ManulAI is a local AI coding assistant for VS Code built on top of Ollama. It runs as a native Copilot Chat participant — no separate panels, just type @manulai in the Chat panel.

Quick Start
ollama serve
ollama pull qwen3-coder:30b
Open VS Code, install the ManulAI extension, then open the Chat panel (Ctrl+Alt+I / Cmd+Alt+I) and type:
@manulai hello
Streaming response appears token-by-token, including live reasoning blocks for thinking models.
Modes
ManulAI supports three modes, switched via the /setAgentMode slash command:
- Chat — plain text only. Use it for explanation, review, and discussion. The model never claims to have edited files in this mode.
- Agent — the model may call file and terminal tools to edit files, run commands, and inspect the workspace.

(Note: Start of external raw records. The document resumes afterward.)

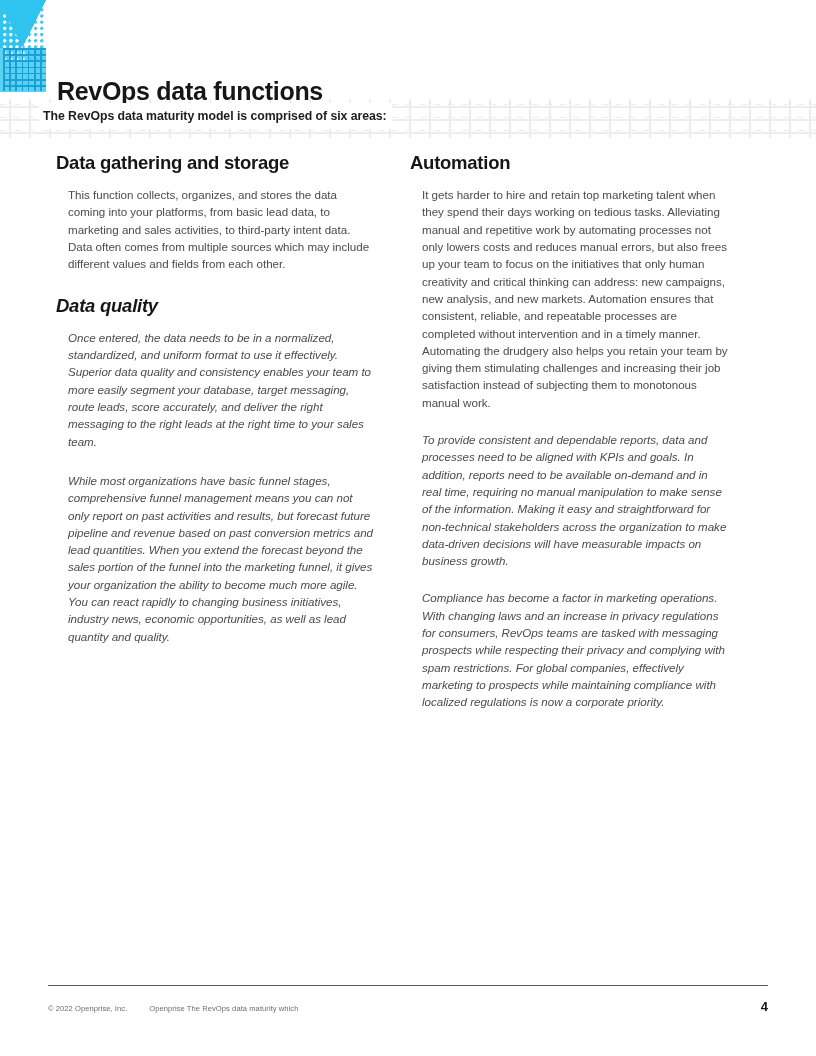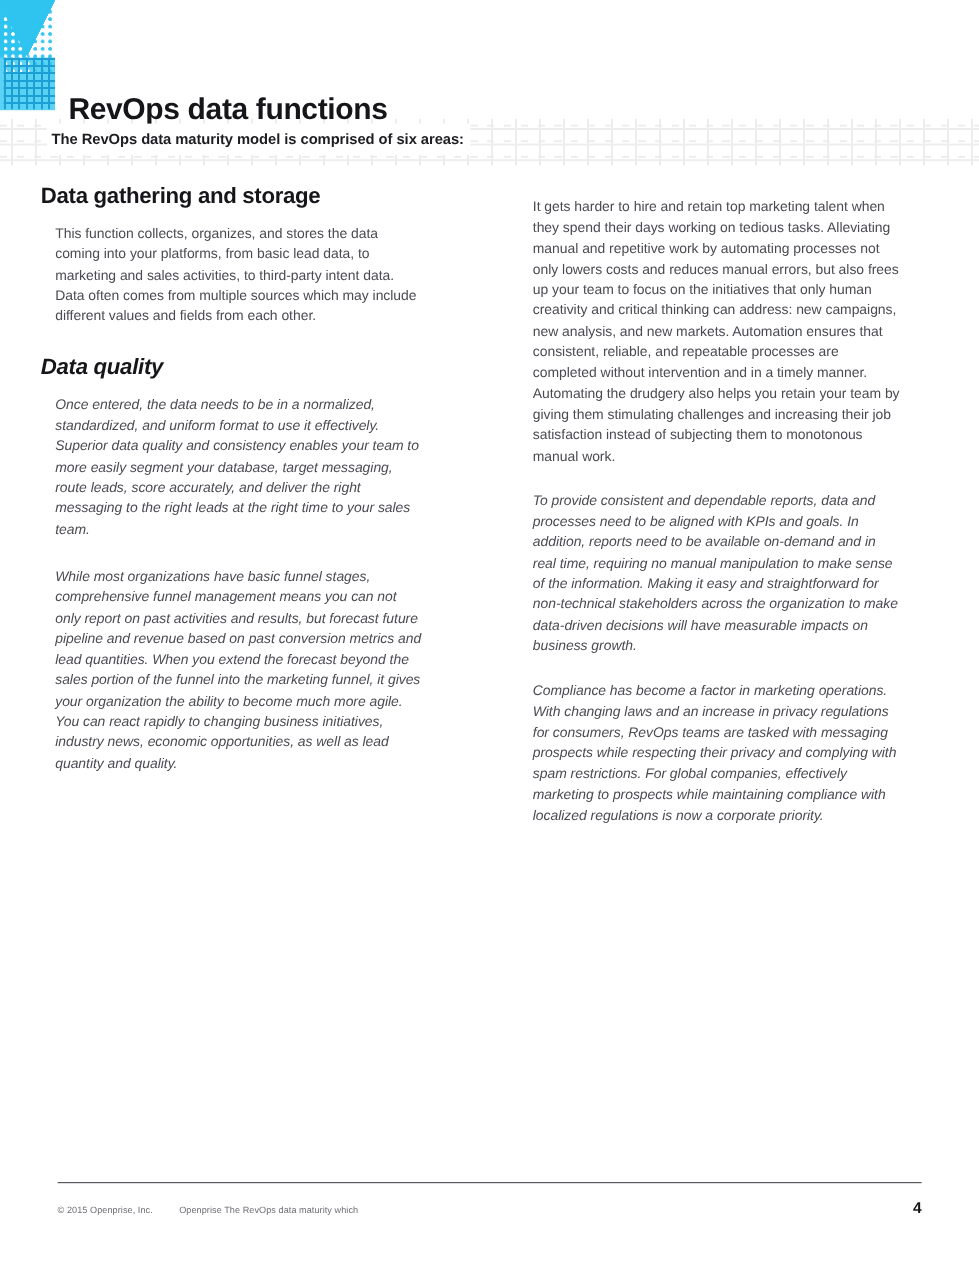"Data gathering and storage" #content { gap: 66px -> 22px; justify-content: flex-end -> none }
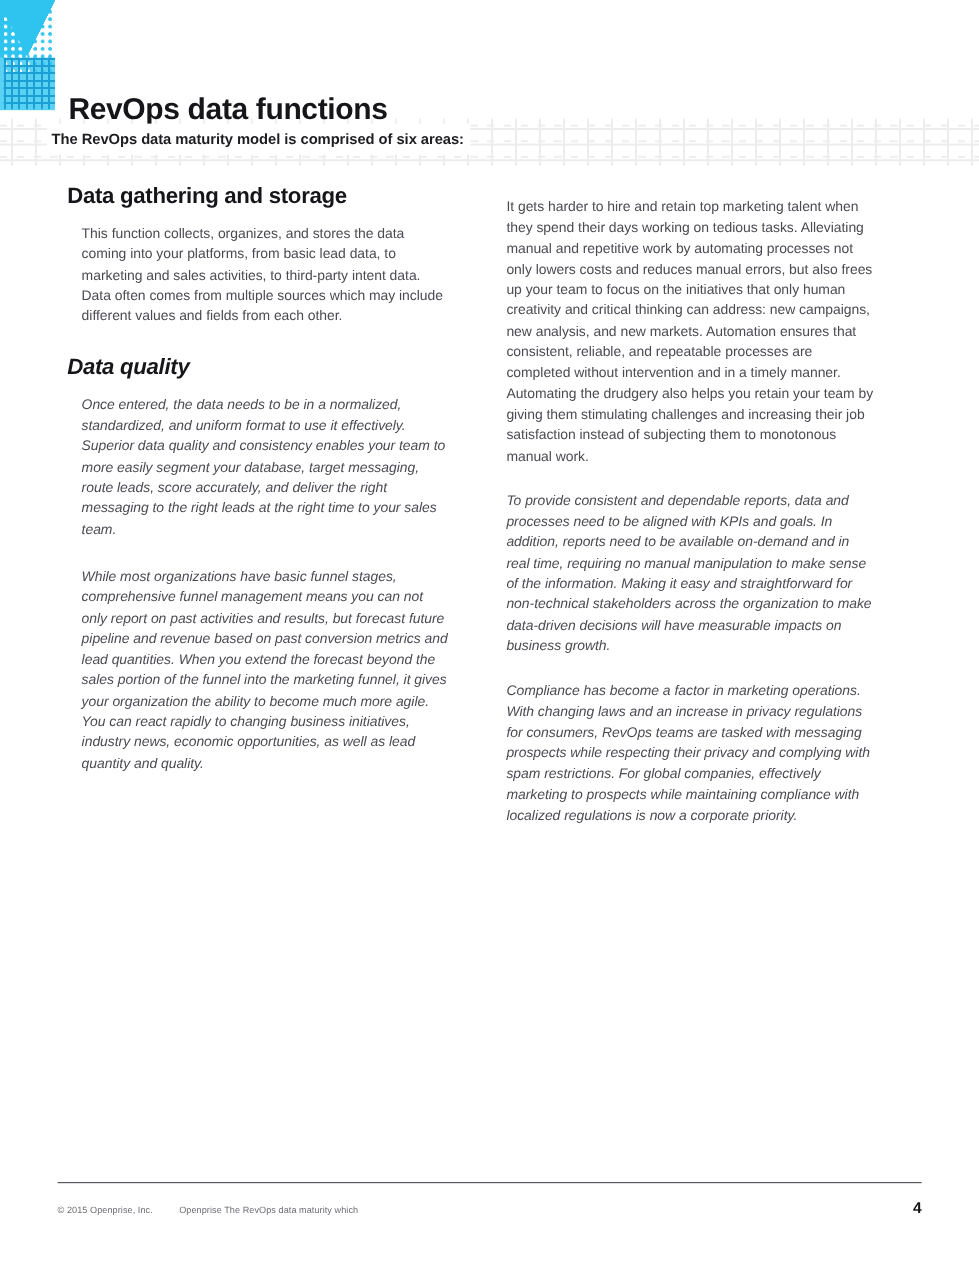"Automation" h2.section-heading { html: none -> <h2>Automation</h2> }
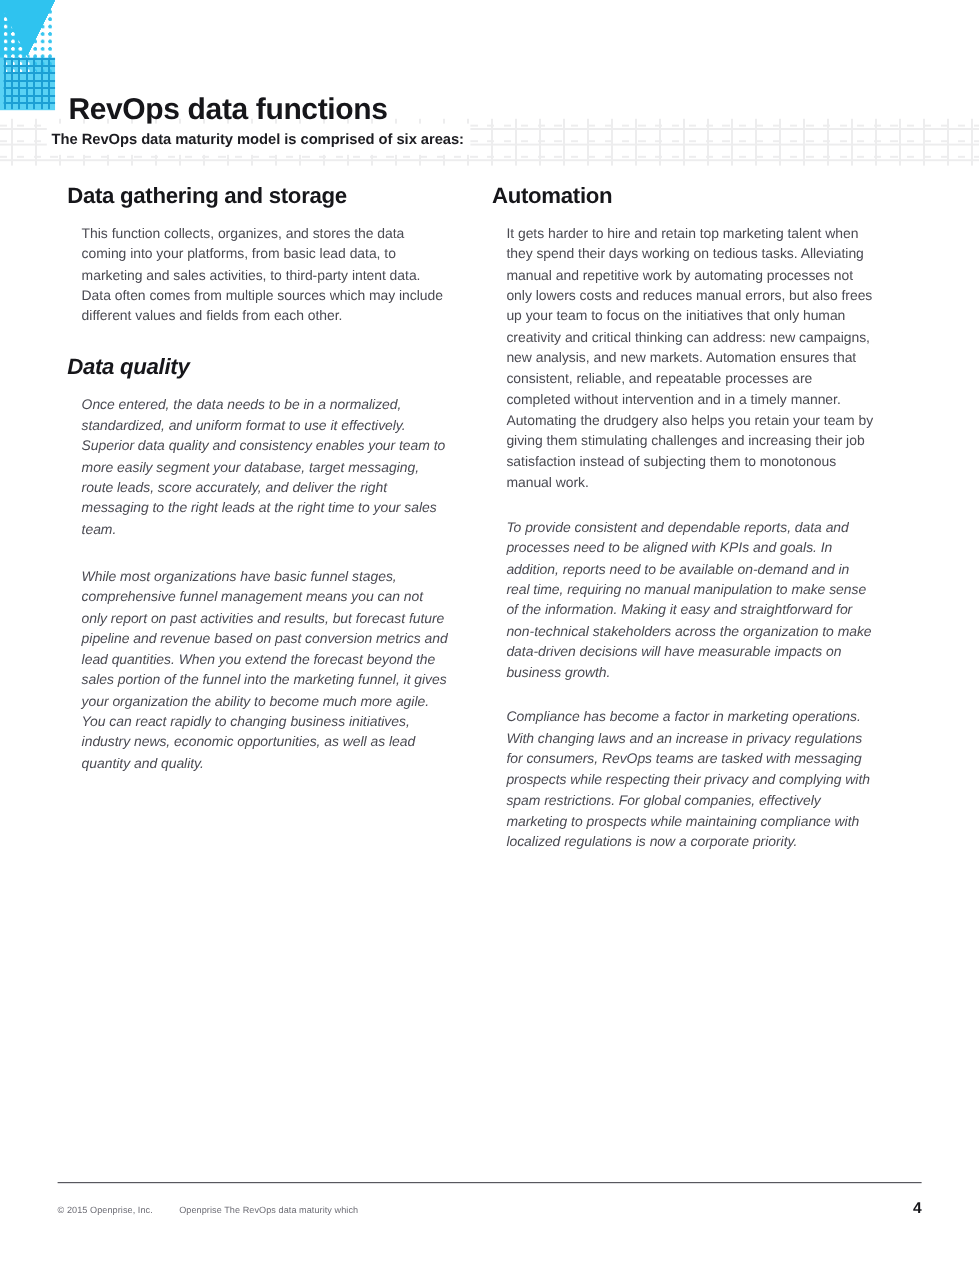"© 2015 Openprise, Inc." span { text: 2015 -> 2022 }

- Planner — concise step-by-step responses with smaller deliberate actions; same tools as Agent Mode but a tighter mandate.
Slash Commands
| Command |
Description |
/selectModel |
Open the model picker |
/model |
Show active model, agent mode, and auto-approve status |
/setAgentMode <chat\|agent\|planner> |
Switch agent mode |
/toggleAutoApprove |
Toggle auto-approve for tool calls |
/instructions |
Show loaded workspace agent instructions |
/skills |
Show loaded workspace skills |
Workspace Agent Instructions
ManulAI automatically reads agent instruction files from your workspace and injects them into every chat request. Supported file names (searched in this order):
AGENTS.md
CLAUDE.md
.claude/AGENTS.md
.claude/CLAUDE.md
.github/copilot-instructions.md
.cursorrules
.ai/agents.md
docs/AGENTS.md
docs/CLAUDE.md
Place an AGENTS.md in your project root to give the model context about your codebase conventions, architecture, or rules.
Workspace Skills
ManulAI also reads skills from your workspace and injects them into every chat request. Skills are markdown files with YAML frontmatter (name, description) stored in:
.claude/skills/<skill-name>/SKILL.md
skills/<skill-name>/SKILL.md
.github/skills/<skill-name>/SKILL.md
.ai/skills/<skill-name>/SKILL.md
Example:
---
name: my-project-rules
description: Guidelines for working with this codebase
---
# my-project-rules
1. Always use TypeScript strict mode.
2. Prefer functional components over class components.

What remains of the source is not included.